Pelatih Ganda Putri Pratama, Ade Lukas tertantang untuk melahirkan ‘the next’ Greysia Polii/Apriyani Rahayu . Ia meyakini dengan kualitas yang digunakan dimiliki ganda putri Pratama, hal itu kemungkinan besar semata terjadi.
Ade Lukas ditugaskan oleh PBSI sebagai kepala ahli ganda putri pratama. Lukas dibantu oleh Prasetyo R.B yang dimaksud didapuk sebagai asistennya.
Lukas lalu Ade dipercaya melatih para pemain ganda putri pratama yang rata-rata diisi bakat muda dalam Pelatnas PBSI. Lukas mengatakan, ini merupakan kebanggaan kemudian kehormatan tersendiri untuknya.
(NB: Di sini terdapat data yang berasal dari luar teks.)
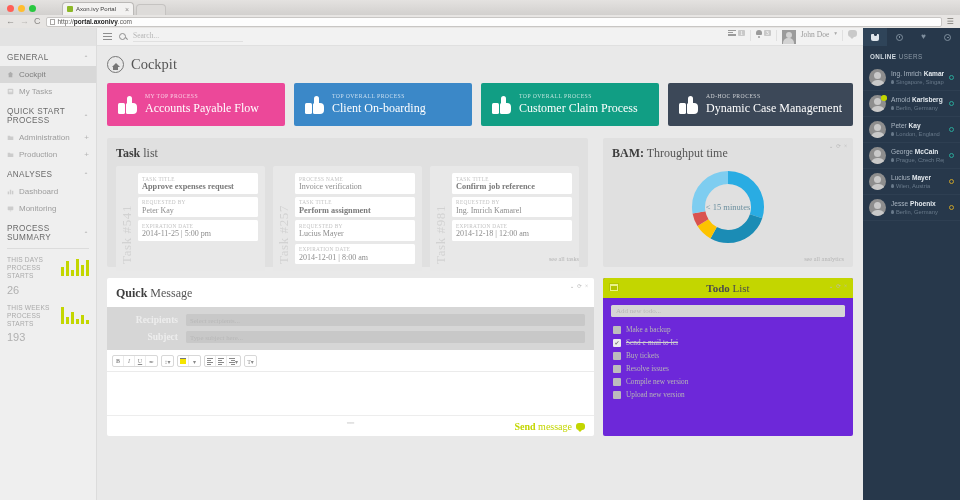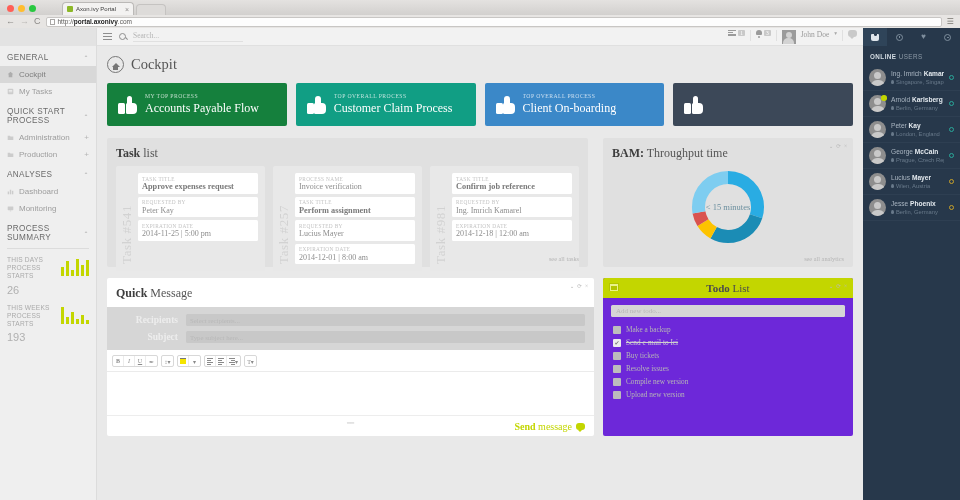"Accounts Payable Flow" div.pcard { background: #15803d -> #ec4899 }
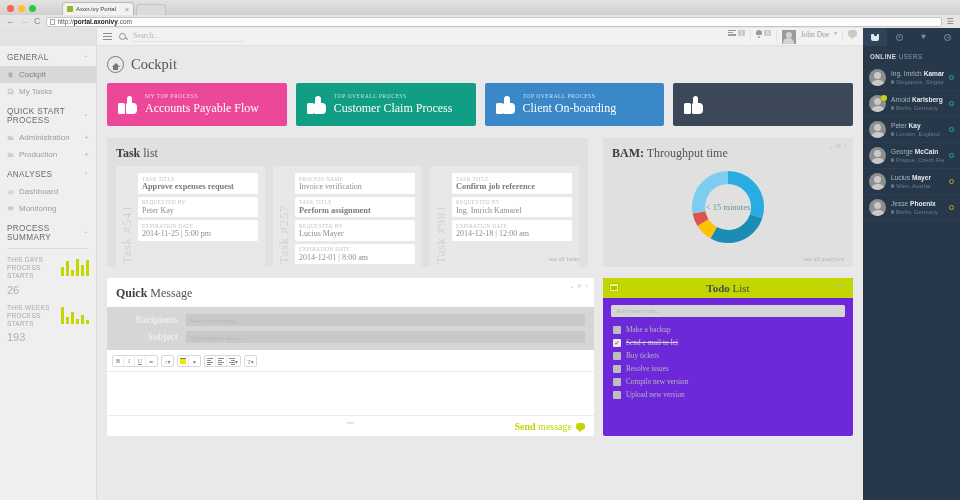"Customer Claim Process" div.pcard { order: before "Client On-boarding" -> after "Client On-boarding" }
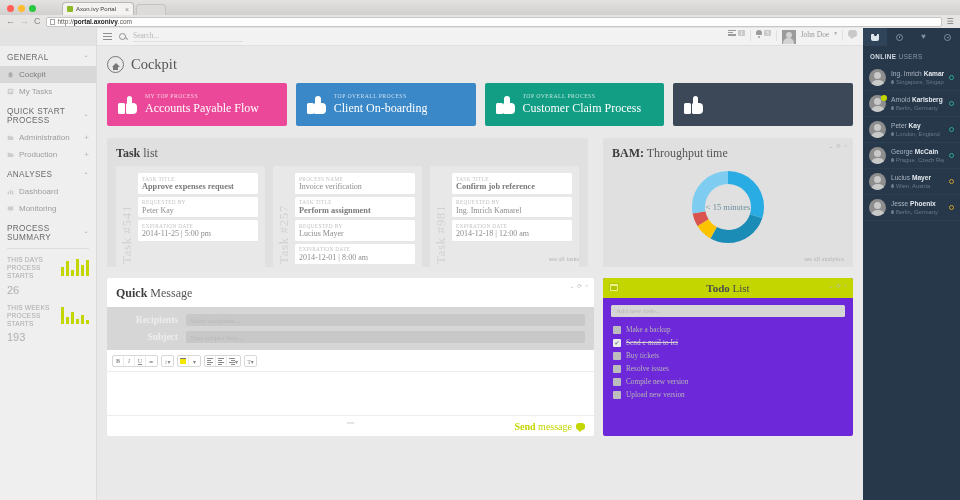"Dynamic Case Management" div.pcard-txt { html: none -> <div> <div>AD-HOC PROCESS</div> <div>Dynamic Case Management</div> </div> }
“Tentu ini merupakan kebanggaan bagi saya sanggup dipercaya. Semoga di tempat Ganda Putri Pratama ini, saya dapat memberikan yang dimaksud terbaik,” kata Lukas dilansir dari laman PB Djarum, Selasa (24/12/2024).
“Target saya adalah agar atlet-atlet Pratama sanggup bersaing dengan ganda putri dari negara seperti China, Jepang, dan juga Korea. Tim Pratama diberikan target untuk dapat bersaing di area level International Challenge serta Super 100. Jika telah bisa jadi juara di tempat Super 100, dia nantinya akan dipromosikan ke pasukan utama,” sambungnya.
Lukas mengakui, kualitas para pemain ganda putri pratama telah cukup bagus. Sekarang, tinggal bagaimana Lukas juga kolega mengasah merekan agar sanggup mengeluarkan kemampuan terbaik.
“Jika saya mengawasi kualitas yang dimaksud ada sekarang, bahan-bahannya cukup berpotensi. Tinggal bagaimana kami meraciknya agar sanggup bersaing,” ungkap Lukas.
Lukas menyatakan tertantang untuk mengorbitkan pemain muda asuhannya untuk menjadi ‘the next’ Greysia Polii/Apriyani Rahayu. Diketahui, duet itu berhasil menyebabkan Indonesia menyabet medali emas Olimpiade Tokyo 2020.
“Tantangannya adalah bagaimana kami bisa saja melahirkan pasangan seperti Apriyani Rahayu/Greysia Polii selanjutnya. Cita-cita saya adalah bisa saja memberikan dua atau tiga pasangan ke level utama secepatnya. Harapan saya ke depannya, setidaknya ada dua atau tiga ganda putri Indonesia yang berkualitas dan juga masuk peringkat 15 besar dunia,” tandasnya.
Sementara itu, sektor ganda putri pratama akan diisi oleh tujuh pemain putri berbakat. Di antaranya ada Az Zahra Ditya Ramadhani, Ariya Nabila Thesa Munggaran, lalu Siti Sarah Az Zahra.